Dekontex plant Demonstration an einem realen Denkmal
Im Rahmen des Projektes DekonTex entwickelt ein Team von ein neuartiges Verfahren und ein geeignetes Material, um der verbreiteten Belastung von Kunst- und Kulturgütern mit chlororganischen Bioziden zu begegnen.
Durch die Kombination eines katalytisch-chemischen Verfahrens mit einer moderaten Erwärmung gelingt es, toxische Verbindungen wie DDT, Pentachlorphenol oder Lindan komplett in unschädliche Produkte umzuwandeln und damit die Objekte zu dekontaminieren. Praxistauglich und für Restaurator*innen unmittelbar anwendbar soll dies durch spezielle Textilien werden, die die Schadstoffe aufnehmen können, die optimale Temperatur aufrechterhalten und die schließlich die Umwandlung der kritischen Substanzen ermöglichen.

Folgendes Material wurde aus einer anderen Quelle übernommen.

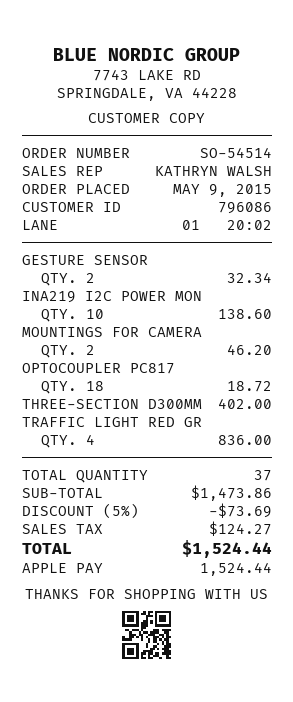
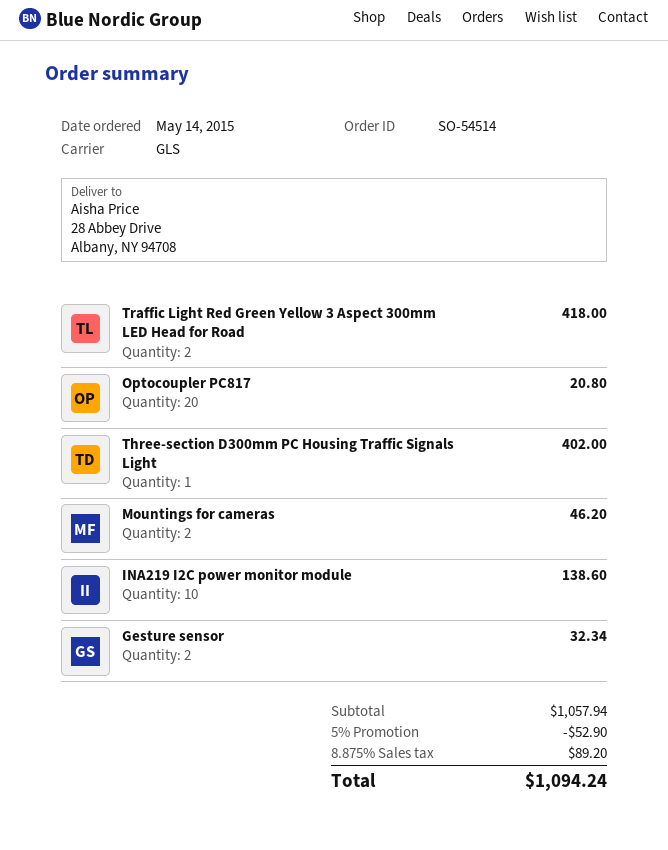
order date: 2015-05-09 -> 2015-05-14
OPTOCOUPLER PC817: 18 for 18.72 -> 20 for 20.80
TRAFFIC LIGHT RED GR: 4 for 836.00 -> 2 for 418.00
subtotal: 1473.86 -> 1057.94
discount: 5% = 73.69 -> 5% = 52.90
tax: 124.27 -> 89.20
total: 1524.44 -> 1094.24

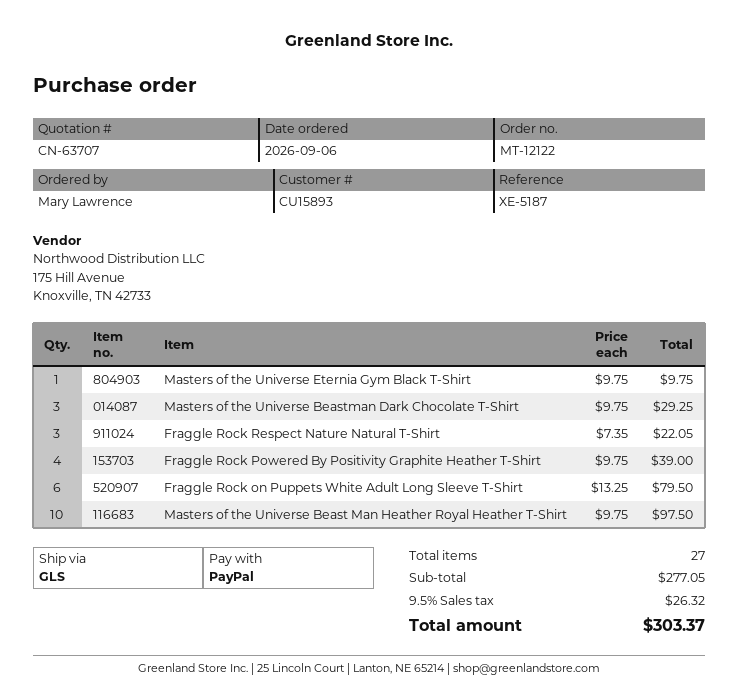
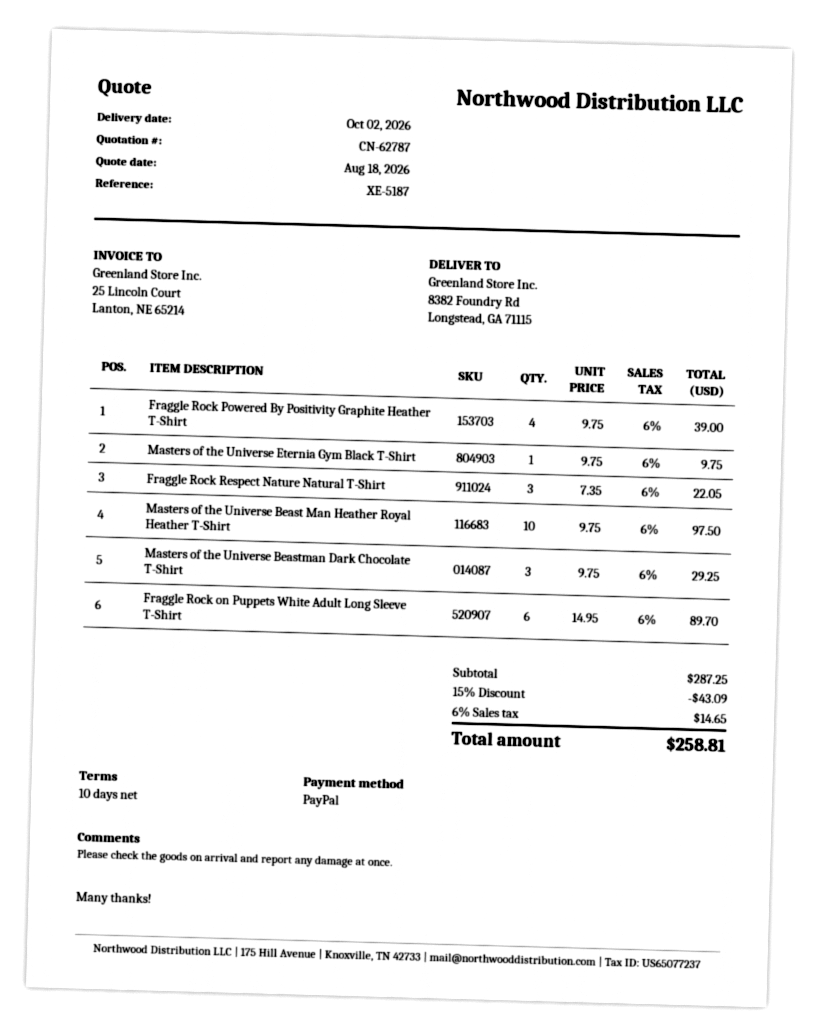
quote number: CN-63707 -> CN-62787
Fraggle Rock on Puppets White Adult Long Sleeve T-Shirt: 6 x 13.25 = 79.50 -> 6 x 14.95 = 89.70
subtotal: 277.05 -> 287.25
discount: none -> 15% = 43.09
tax: 9.5% = 26.32 -> 6% = 14.65
total: 303.37 -> 258.81

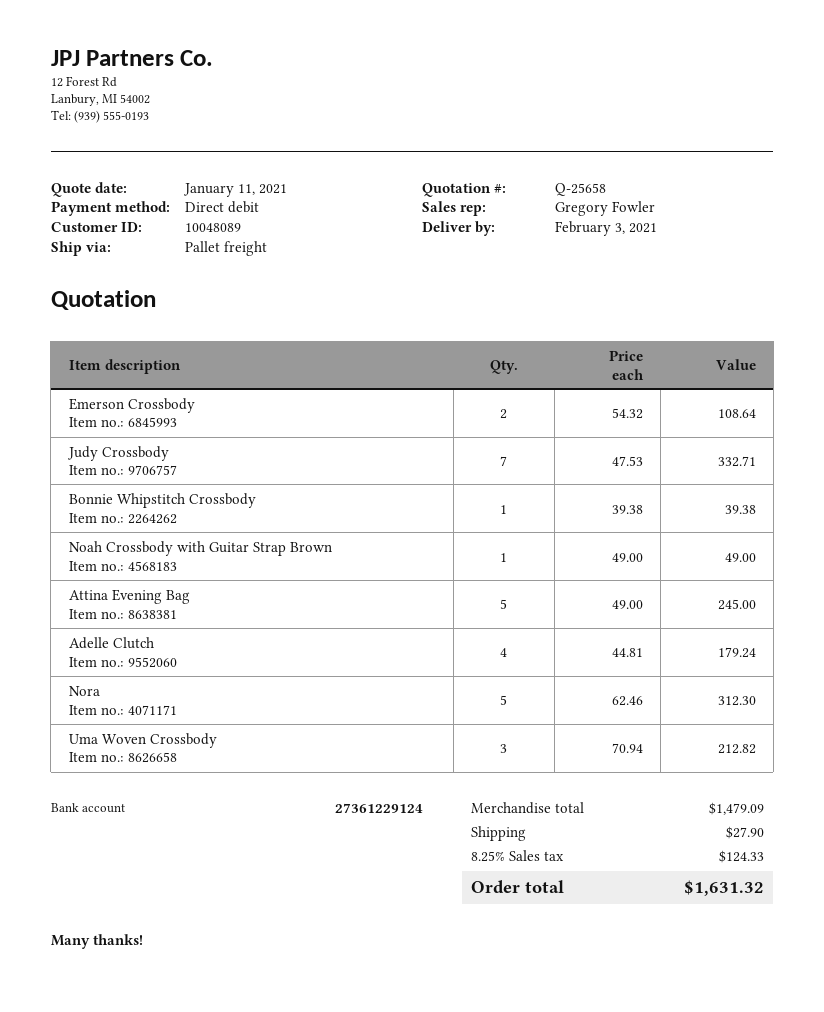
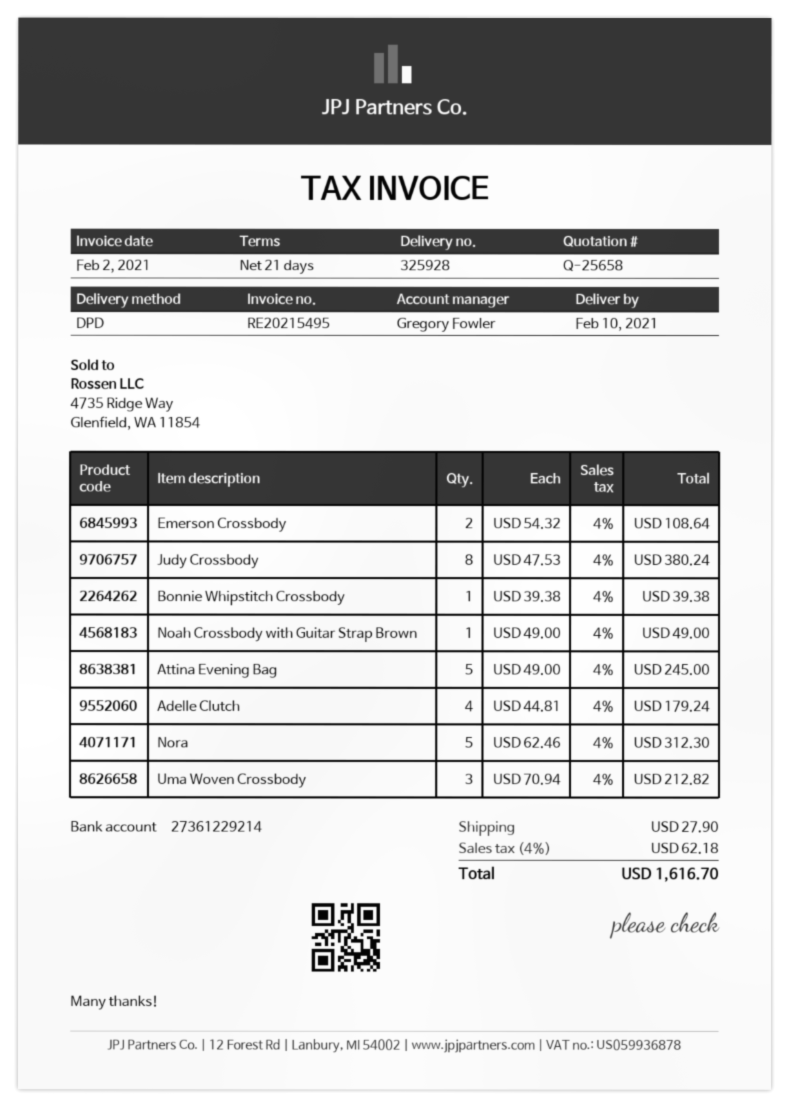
delivery date: 2021-02-03 -> 2021-02-10
bank account: 27361229124 -> 27361229214
shipping method: pallet freight -> DPD
Judy Crossbody: 7 x 47.53 = 332.71 -> 8 x 47.53 = 380.24
tax: 8.25% = 124.33 -> 4% = 62.18
total: 1631.32 -> 1616.70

Hierzu diskutierten die Projektpartner Anfang März bei einem Treffen am Institut für Diagnostik und Konservierung an Denkmalen in Sachsen und Sachsen-Anhalt (IDK) in Dresden. Die Forschenden von der HTWK Leipzig stellten die Fortschritte bei der Untersuchung und Optimierung von Migrations- und Sorptionsprozessen und bei der Materialcharakterisierung dar, während die imbut GmbH die Herstellung der maßgeschneiderten Textilien thematisierte.
Das IDK stellte Untersuchungen vor, die die restauratorische Verträglichkeit der eingesetzten Methode betrafen. Das Projekt hat mittlerweile einen Stand erreicht, der es ermöglicht, konkrete Demonstrationsmaßnahmen an einem realen Denkmal zu planen.